1943
Neutralität?
In: Aus Zeit und Leid. Zürich
Jetzt, wo uns fahles Grauen rieselt durchs Gebein,
Der kalte Angstschweiss perlt, in lähmendem Entsetzen
Der Ekel unsre Kehle würgt, wo unser Sein
Erschüttert ward, zermürbt durch stets erneute Hetzen;
Jetzt, wo der Greuel Fülle selber uns bedroht,
Wo wir um unser eigen köstlich Dasein bangen,
Wo an uns selber nun heranschleicht sich die Not,
Und mählich uns erfasst mit mitleidlosen Zangen;
Jetzt, wo’s uns schliesslich selber an den Kragen geht,
Entschliessen wir uns endlich, tapfer uns zu wehren,
Und umzuschauen uns, wo jeder von uns steht,
Und wer sich mög in letzter, ernster Stund bewähren!
Jetzt wird Kultur uns wertvoll, und Gesetz und Recht
Gedeihen wiederum zu lang verhöhnter Mode
Dem feig entarteten, kurzsichtigen Geschlecht; –
Nun zittert es und bangt vor ruhmlos grausem Tode!
Noch ists nicht lange her, da schlugen an das Ohr
Noch eure Beifallsrufe, wenn, gemein entrechtet,
Ein Volk sein Land, die Freiheit und sein Gut verlor
Und wenn es von Verbrechern ward geknechtet!
Noch ists nicht lange her, seit ihr ein status quo,
Wie er geschaffen ward von Räubern und von Mördern,
De jure anerkanntet, eilig, hämisch froh;
Wo der Verräter Schutz im eignen Land zu fördern
Ihr treu beflissen wart, – wo, höhnend die Moral,
Zuhälterdienste ihr der Diktatur geleistet!
Ja, heute noch nennt hündisch speichelnd ihr neutral
Euch, wenn ihr zensuriert, wer sich auch nur erdreistet,
Zu nennen schwarz den Russ, zu nennen rot das Blut,
Den Dieb, den Räuber schlecht, den Heuchler grundverlogen!
Wir stehen heute Grenzwacht gegen jene Brut,
Die ihr im eignen Lande uns habt grossgezogen!
Für uns, doch auch für euch erwahrt sich’s heut als Glück,
Dass euch des Volkes Mehrheit weder glaubt’ noch traute:
Denn, wärs nach euch gegangen, hätt ein schlimm Geschick
Auch uns genau erfasst, wie es schon andre klaute!

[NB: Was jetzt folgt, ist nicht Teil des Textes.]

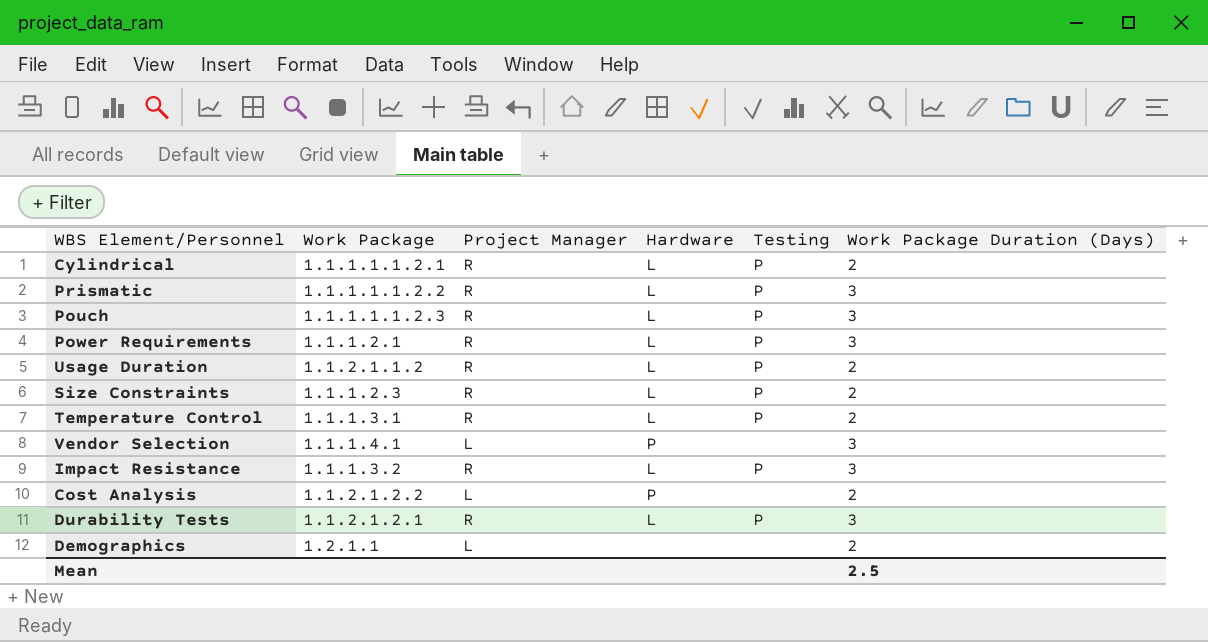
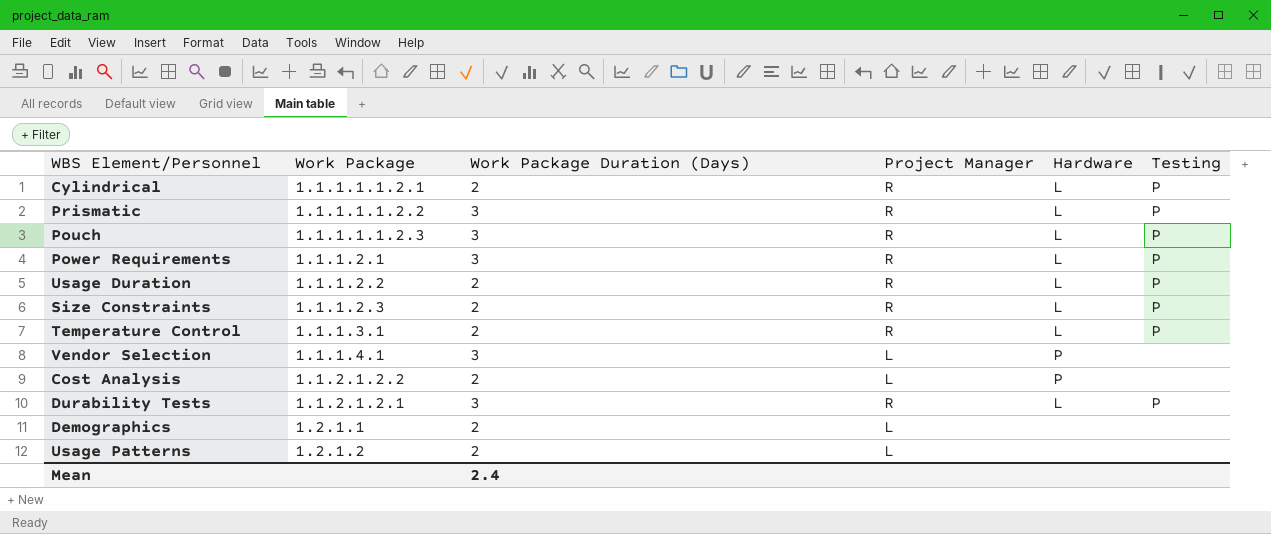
column Work Package Duration (Days) | position: 6 -> 3
row Impact Resistance: 1.1.1.3.2 | R | L | P | 3 -> none
Usage Duration | Work Package: 1.1.2.1.1.2 -> 1.1.1.2.2
row Usage Patterns: none -> 1.2.1.2 | 2 | L | none | none
Mean | Work Package Duration (Days): 2.5 -> 2.4

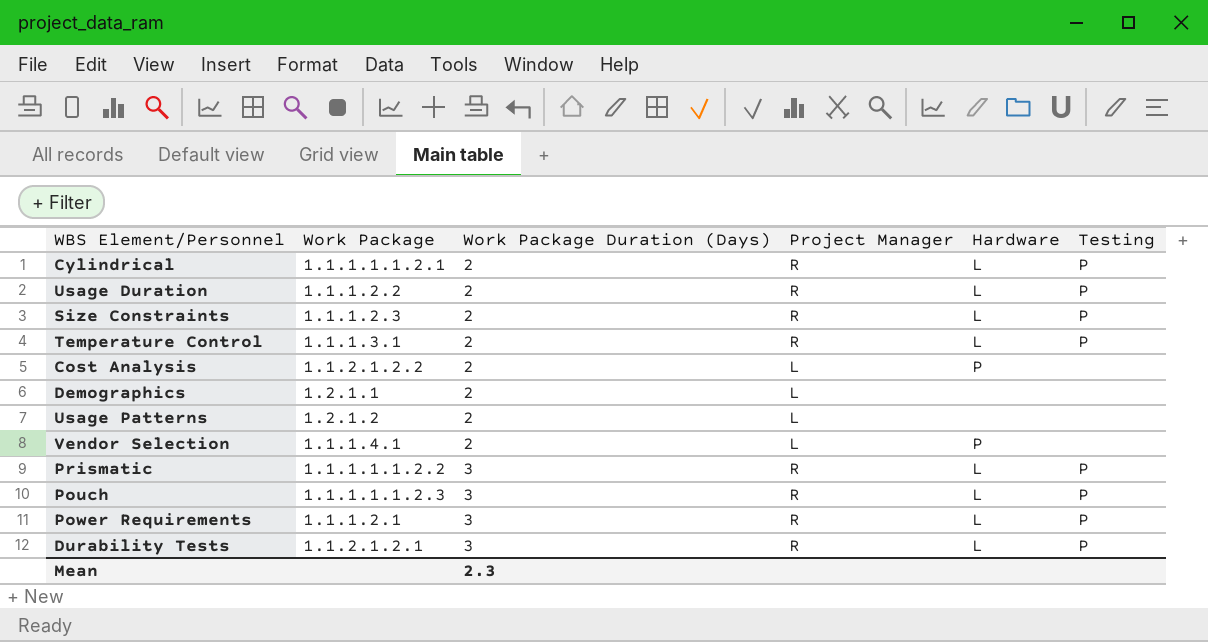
row order: none -> Work Package Duration (Days) ascending
Vendor Selection | Work Package Duration (Days): 3 -> 2
Mean | Work Package Duration (Days): 2.4 -> 2.3

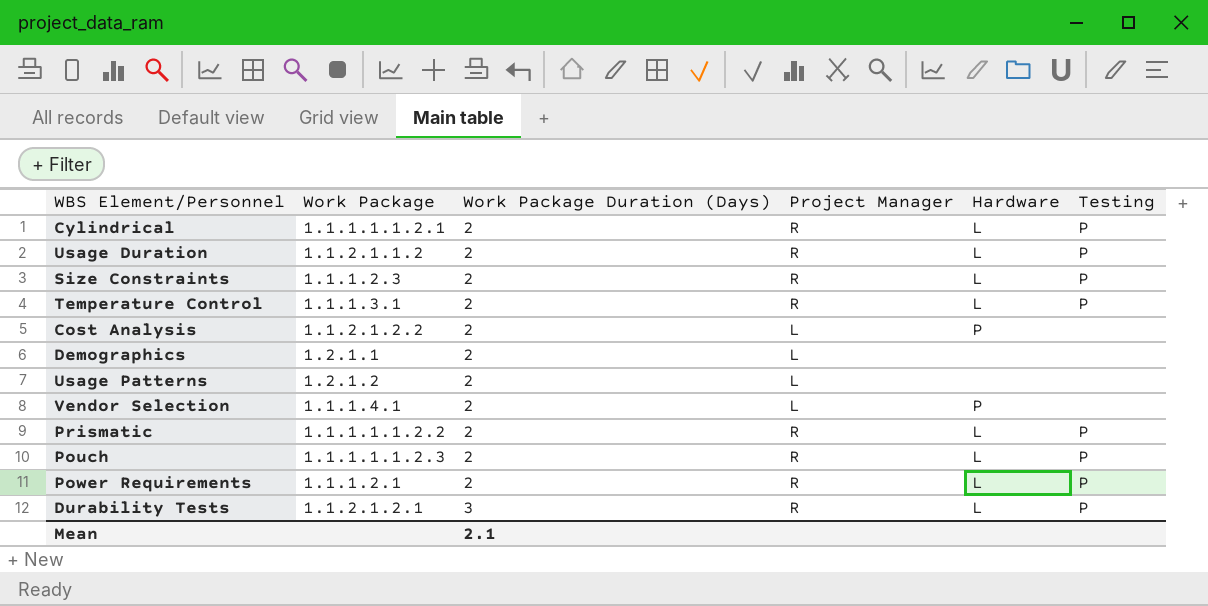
Usage Duration | Work Package: 1.1.1.2.2 -> 1.1.2.1.1.2
Prismatic | Work Package Duration (Days): 3 -> 2
Pouch | Work Package Duration (Days): 3 -> 2
Power Requirements | Work Package Duration (Days): 3 -> 2
Mean | Work Package Duration (Days): 2.3 -> 2.1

Es kommt, verhehlts euch nicht, es kommt dereinst die Zeit,
Die euch erfüllen wird mit Jammer und Entsetzen,
Wo zur Verdammung euch die schlimme Saat gedeiht,
Wo ihr gefangen zappelt in den eignen Netzen!
Es schlägt dereinst die Stunde, es bricht an der Tag,
Wo man neutrale Feige ausspeit aus dem Munde,
Wo das erwachte Volk euch grimmig, Schlag auf Schlag,
Vernichten endlich wird, auf dass es selbst gesunde!
O bleibt dann, wenn ihr könnt, o bleibt dann auch neutral,
Gesinnungsbar verschrieben dem Profitgeklüngel,
Wenn ihr erfährt, wie’s schmeckt, wenn alle Welt loyal,
Befriedigt, kühlen Sinns, euch gönnt verdiente Prügel!